Hey! I looking for a cheap pedalboard case like the ones from Rondo:

CNB PDC-410C BK Pedal Case - RondoMusic.com

Is there anyplace in Canada where I could get one, without paying the crazy shipping rates?


----------



## hardasmum (Apr 23, 2008)

Long & McQuade does Pedaltrain and their own Stagemaster but not as cheap as that Rondo one!


----------



## ElectricMojo (May 19, 2011)

A Pedaltrain could be a cool option, the price wouldn't be as cheap as that Rondo though...
A Pedaltrain Junior with softcase could be interesting.


----------



## KoskineN (Apr 19, 2007)

I use to have one, but sold it to a friend 
I might be looking for a used one...


----------



## traynor_garnet (Feb 22, 2006)

How much are they asking for shipping?

TG



KoskineN said:


> Hey! I looking for a cheap pedalboard case like the ones from Rondo:
> 
> CNB PDC-410C BK Pedal Case - RondoMusic.com
> 
> Is there anyplace in Canada where I could get one, without paying the crazy shipping rates?


----------



## warplanegrey (Jan 3, 2007)

I used to have a cnb pedalboard. It wasn't bad. Velcro doesn't hold too well so you'll have to put your own on. 

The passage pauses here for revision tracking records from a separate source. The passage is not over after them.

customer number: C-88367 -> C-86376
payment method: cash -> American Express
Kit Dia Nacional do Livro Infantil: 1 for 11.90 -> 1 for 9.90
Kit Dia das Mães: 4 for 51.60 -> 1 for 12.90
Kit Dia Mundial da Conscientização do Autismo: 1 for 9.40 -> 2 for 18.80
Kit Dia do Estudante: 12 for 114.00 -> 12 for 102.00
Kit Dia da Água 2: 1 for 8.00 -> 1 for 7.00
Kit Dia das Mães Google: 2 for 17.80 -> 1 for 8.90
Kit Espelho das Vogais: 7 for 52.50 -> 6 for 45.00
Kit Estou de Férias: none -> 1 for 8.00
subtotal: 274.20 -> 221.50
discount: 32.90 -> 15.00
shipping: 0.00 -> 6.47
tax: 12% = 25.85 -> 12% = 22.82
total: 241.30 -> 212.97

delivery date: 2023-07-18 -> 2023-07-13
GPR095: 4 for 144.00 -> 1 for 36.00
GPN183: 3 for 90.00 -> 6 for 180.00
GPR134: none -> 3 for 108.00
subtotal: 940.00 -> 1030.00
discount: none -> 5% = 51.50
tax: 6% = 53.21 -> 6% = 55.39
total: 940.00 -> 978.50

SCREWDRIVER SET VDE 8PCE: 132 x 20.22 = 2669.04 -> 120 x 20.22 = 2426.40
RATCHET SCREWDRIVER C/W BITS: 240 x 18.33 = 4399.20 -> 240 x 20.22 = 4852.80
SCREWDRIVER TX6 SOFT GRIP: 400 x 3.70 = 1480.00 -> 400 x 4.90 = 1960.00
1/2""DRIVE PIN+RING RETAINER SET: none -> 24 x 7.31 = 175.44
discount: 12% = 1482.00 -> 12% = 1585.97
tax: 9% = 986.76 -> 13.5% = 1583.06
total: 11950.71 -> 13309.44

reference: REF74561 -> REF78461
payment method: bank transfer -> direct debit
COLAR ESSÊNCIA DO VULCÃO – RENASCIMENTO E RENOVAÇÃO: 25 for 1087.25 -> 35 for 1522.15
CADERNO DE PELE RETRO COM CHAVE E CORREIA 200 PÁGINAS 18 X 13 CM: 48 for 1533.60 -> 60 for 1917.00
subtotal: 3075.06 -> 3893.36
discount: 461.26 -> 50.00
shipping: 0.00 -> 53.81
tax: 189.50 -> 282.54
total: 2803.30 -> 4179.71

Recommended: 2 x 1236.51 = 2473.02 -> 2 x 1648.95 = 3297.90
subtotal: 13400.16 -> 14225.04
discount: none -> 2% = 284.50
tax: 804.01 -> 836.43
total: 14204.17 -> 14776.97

Just get a Gorm shelf from Ikea and make one out of that. I made one for my buddy. All in all? Cost under $20.


----------



## pedro (Jan 12, 2013)

I was at a friends house who happens to make cabinets on the side, he had scraps lying around, within an hour we had made a pedalboard out of melamine. I'm sure if you went to second hand store, or Salvation Army type place you could find a case like the one you are looking at, then build a board yourself to fit the case


----------



## Stefano (Aug 31, 2009)

Buyer beware!

I used to have a CNB board from Rondo. It does the job and is light but you will get hosed on the shipping and duties(made in china). It will end up costing the same as a higher quality board.


----------



## Nork (Mar 27, 2010)

I have one of the rondo's that I've put some money into - new latches, hinges basically. Found a piece of scrap ply that I glued to the bottom of the case to bring it up some, covered that with velcro (held down with No More Nails). It's been a bit of work, and it's probably slightly more expensive than a PT in a soft case, but it's still been cheaper than a PT + hard case and it's lasted - I've had it almost 3 years now, and it's in and out of the car 1-2x/week and so far pretty solid. Would it survive a plane ride in luggage? Probably not, but it's doing it for right now. Cost me initially about 50$ (case) + 20$ in velcro and new hardware over the last couple years.

You can build a board for pretty cheap, it's casing that's the kicker, and really dependant on what you want/need.


----------



## RobQ (May 29, 2008)

warplanegrey said:


> I used to have a cnb pedalboard. It wasn't bad. Velcro doesn't hold too well so you'll have to put your own on.
> 
> Just get a Gorm shelf from Ikea and make one out of that. I made one for my buddy. All in all? Cost under $20.


Cool!

Why the lights? Doesn't that create glare issues onstage?


----------



## Chito (Feb 17, 2006)

After the shipping and duties, that pedalboard will be almost the same price as a Pedaltrain Mini. I'd go for the pedaltrain. It will last you a long time.


----------